We have already shown how total performance can be standardized through a column of parallin oil pene­tration. Similarly by comparative per­formances levels, densities of tissues and objects can be ascertained by low­ering or raising the intensity of the ultrasonic pulse to critical disappear­ance levels of the echoes. Thus the re­tinal and choroidal echoes being softer, disappear early on slight reduction of the intensity from the normal of 27 mm.* used for testing generally, to say 22 mm. In any case they disappear earlier than the echo from the posterior sclera, whereas an echo from an intra­ocular foreign body will still be ob­tained at say 12 mm. at which level the posterior scleral scho is not obtainable. Allowance for the attenuation effect from the lens should be made in test­ing at different performance levels it the ultrasonic pulse has to pass through it to reach a test surface. [Figure - 6]

Similarly, sometimes performance levels have to be increased to say 40 mm. paraffin oil height penetration level before we can obtain echoes from tumour tissue behind a tumour sur­face.

[Figure - 6] demonstrates that at medium performance levels (23-27 mm. oil column), differentiation between tum­our and simple detachment is impos­sible. The echoes from the tumour tissue behind the tumour surface are so weak that they are below the sensi­tivity of the oscilloscope and thus they cannot be indicated on the screen. With appropriate performance levels they however become indicated and differential diagnosis is easily possible. (37-43 mm penetrable height of oil column).

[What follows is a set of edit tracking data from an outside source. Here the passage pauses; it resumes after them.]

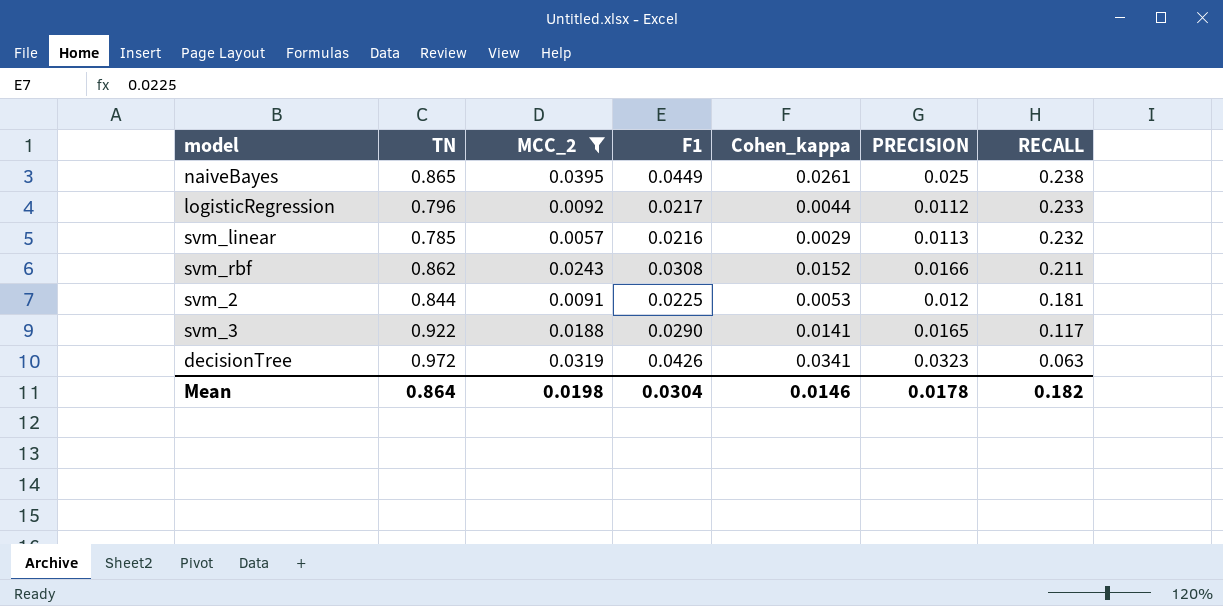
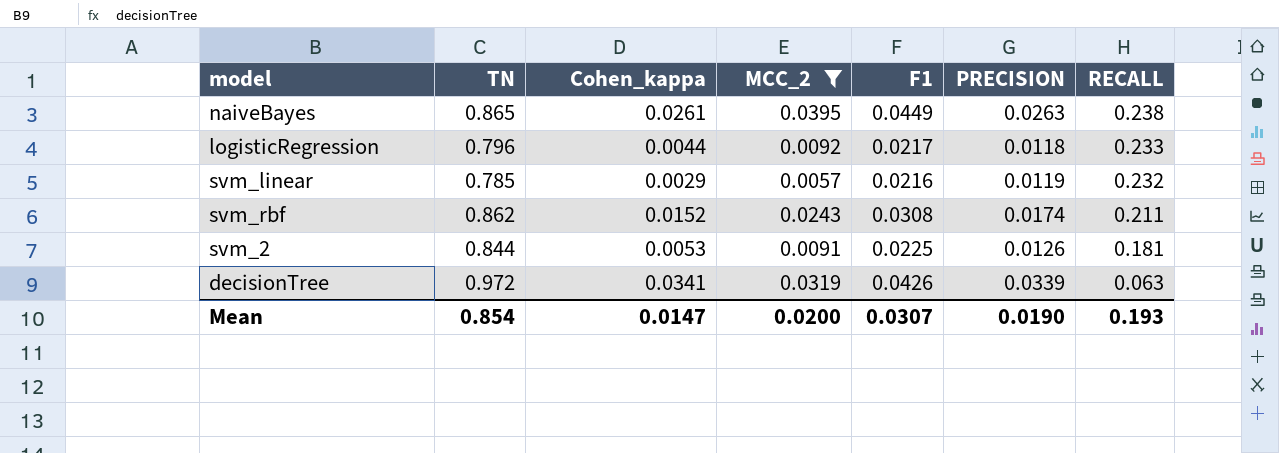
column Cohen_kappa | position: 5 -> 3
row svm_3: 0.922 | 0.0188 | 0.0290 | 0.0141 | 0.0165 | 0.117 -> none
naiveBayes | PRECISION: 0.025 -> 0.0263
logisticRegression | PRECISION: 0.0112 -> 0.0118
svm_linear | PRECISION: 0.0113 -> 0.0119
svm_rbf | PRECISION: 0.0166 -> 0.0174
svm_2 | PRECISION: 0.012 -> 0.0126
decisionTree | PRECISION: 0.0323 -> 0.0339
Mean | TN: 0.864 -> 0.854
Mean | Cohen_kappa: 0.0146 -> 0.0147
Mean | MCC_2: 0.0198 -> 0.0200
Mean | F1: 0.0304 -> 0.0307
Mean | PRECISION: 0.0178 -> 0.0190
Mean | RECALL: 0.182 -> 0.193

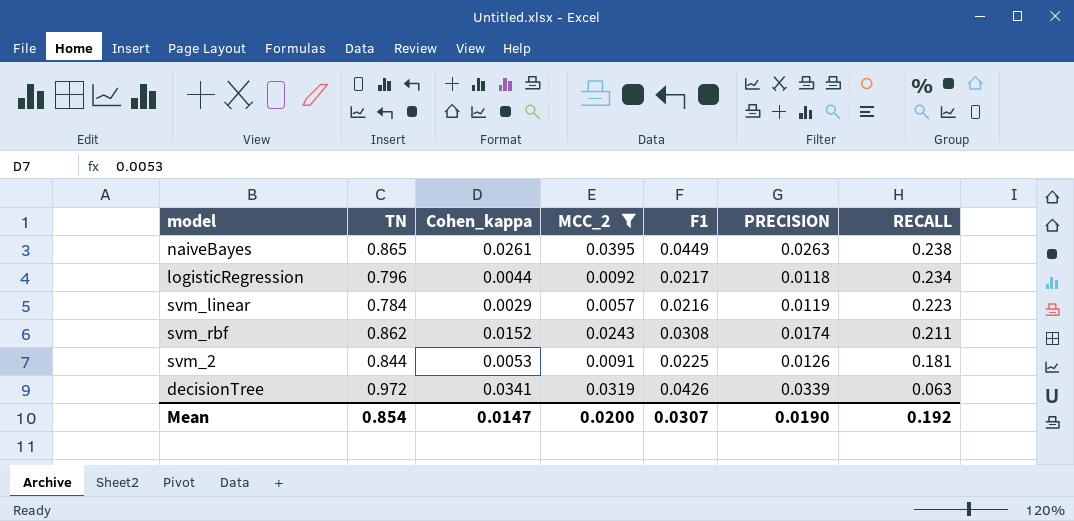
logisticRegression | RECALL: 0.233 -> 0.234
svm_linear | TN: 0.785 -> 0.784
svm_linear | RECALL: 0.232 -> 0.223
Mean | RECALL: 0.193 -> 0.192

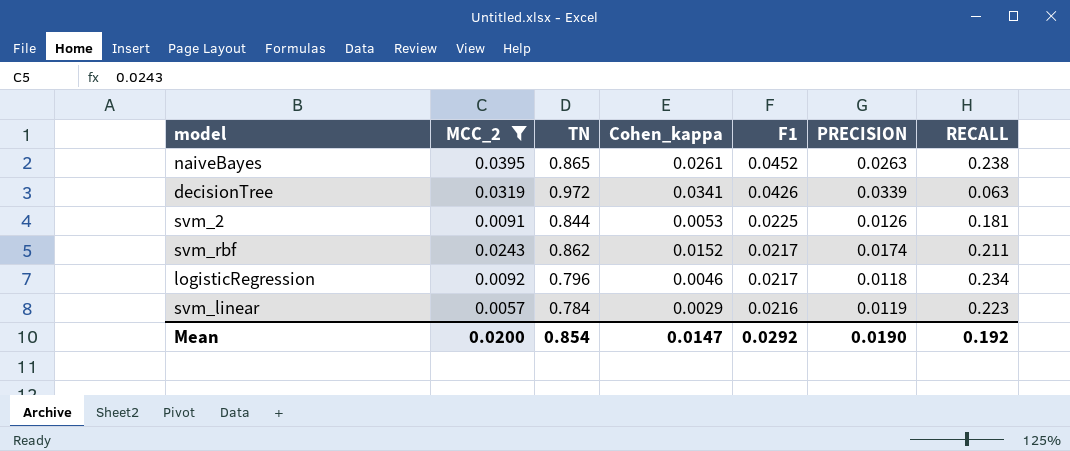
row order: RECALL descending -> F1 descending
column MCC_2 | position: 4 -> 2
naiveBayes | F1: 0.0449 -> 0.0452
svm_rbf | F1: 0.0308 -> 0.0217
logisticRegression | Cohen_kappa: 0.0044 -> 0.0046
Mean | F1: 0.0307 -> 0.0292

On the other hand in high perform­ance levels soft granulation tissue or clotted blood may appear in the echo­gram like tumour tissue. Here in most cases medium performance levels are necessary for differential diagnosis [Figure - 6]. But some cases with old gra­nulation tissue, without spaces of waterlike fluid and consisting of cells and connective tissue mainly, as for ex­ample old pseudotumours of the ma­cula and old Coats disease, cannot yet be differentiated from malignant tum­ours by ultrasound. Thus we never use the diagnosis "malignant tumour" in our ultrasonic findings but "solid tis­sue" only. That is all what ultrasound can decide at present--determination of the malignant nature is outside its scope. Nevertheless, solid tissue within the eye means mostly (but not always) malignant tumour tissue. Retinoblas­toma, melanoblastoma and metastatic tumours are easy to find with ultra­sonography, and if they project more than 0.8 mm, differentiation from sim­ple retinal detachment is possible, but otherwise they cannot be differentiated one from the other.

The measurement of the thickness of the tumour tissue is more accurate through ultrasound than through opti­cal means and is very important for control in conservative tumour therapy using light coagulation and modern radiotherapy. This is true again for the measurement of the distance between a detached retina and the choroid, espe­cially to decide whether light coagula­tion or diathermic coagulation may be preferred. Attempted light coagulations in cases with too large distance cause shrinking of the detached retina only and prevent the success of later dia­thermic coagulation.

Retinoschisis as well as retinal de­tachment with underlying less promin­ent choroidal detachment are indicated by two pathologic echoes in the vitre­ous, separated from each other and from the sclera by echo free zero-lines. The importance for diagnosis and sur­gical treatment is doubtless consider­able.

2. So far we have talked of a scheme where the transducer is placed on the cornea, but in localisation of tumours and other conditions like de­tachment the transducer will have to be shifted on to the sclera and another scheme will have to be required. The sound beam is directed normal to the posterior sclera to get a good choroidal echo which is important for localisa­tion, depending upon the situation of the lesion.

[Figure - 7]a and b show such a localisa­tion scheme which shows how the pathologic findings can be interpreted by investigating in the neighbouring directions.

Good echoes can be obtained only if the sound beam is directed normal or perpendicular to the surface and are indicated by "A" on the scheme. Sur­faces situated tangentially to it will give tumour-suspicious echoes and are indi­cated by "x".

In this scheme a tumour, even a small one, always covers an area [Figure - 7]a and not only a line. Somewhat tumour-suspicious echoes can be re­ceived from the margin of a high cir­cumscribed simple retinal detachment. In this scheme the echoes circumscribe an area in the case of simple detach­ment instead of covering an area, as in a tumour. This permits to make the correct difference diagnosis.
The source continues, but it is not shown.